## WORK TO BE COMPLETED:
In the material below, find each line with the word "learning" and list it.
# # # # #
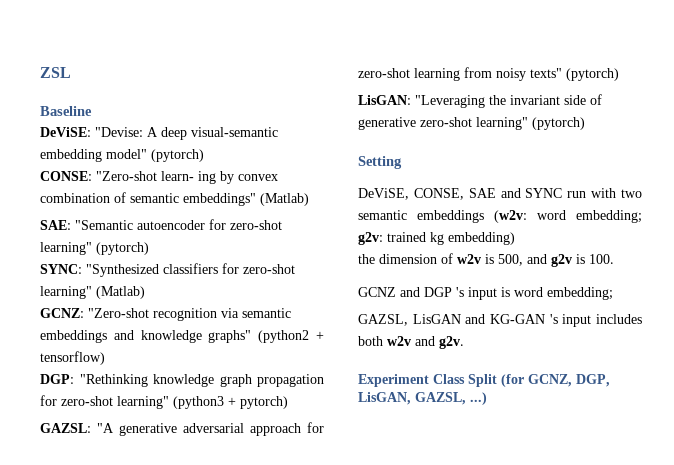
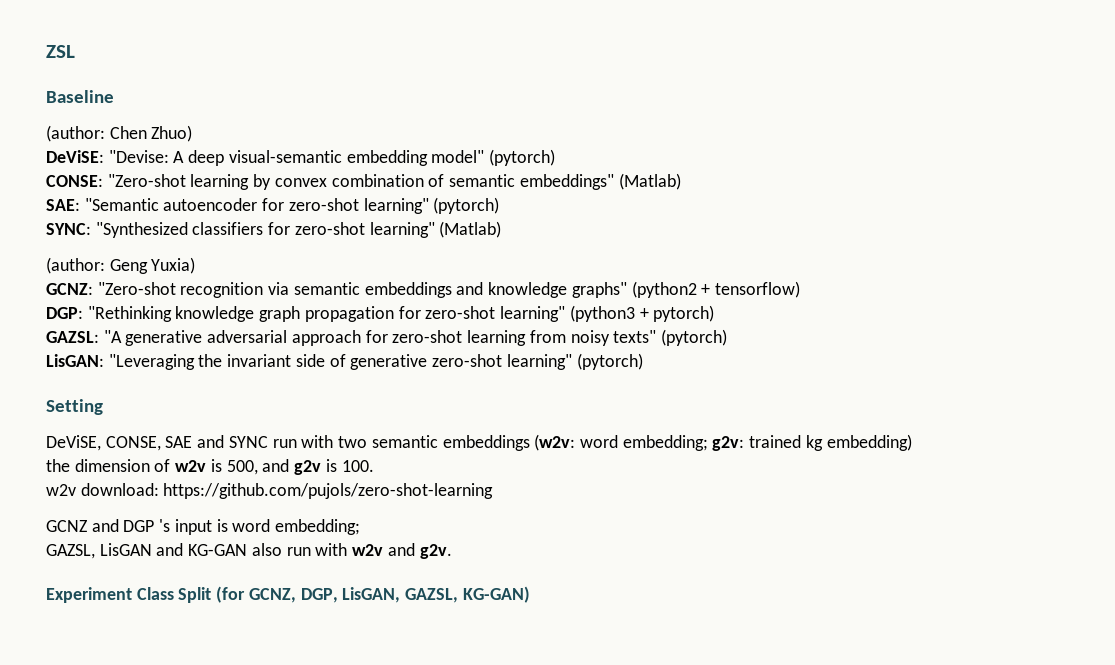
(92, 111) none -> [46,125,193,142] // (author: Chen Zhuo)
[161,171,216,184] learn- ing -> [190,174,250,190] learning
(145, 292) none -> [46,257,196,274] // (author: Geng Yuxia)
(614, 259) none -> [46,483,494,499] // w2v download: https://github.com/pujols/zero-shot-learning
[549,314,642,327] [358,336,383,346] 's input includes both -> [251,543,348,556] also run with
[470,392,487,405] ...) -> [462,586,530,603] KG-GAN)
# # # # #
## SOLUTION BELOW:
[161,171,216,184] learn- ing -> [190,174,250,190] learning
(614, 259) none -> [46,483,494,499] // w2v download: https://github.com/pujols/zero-shot-learning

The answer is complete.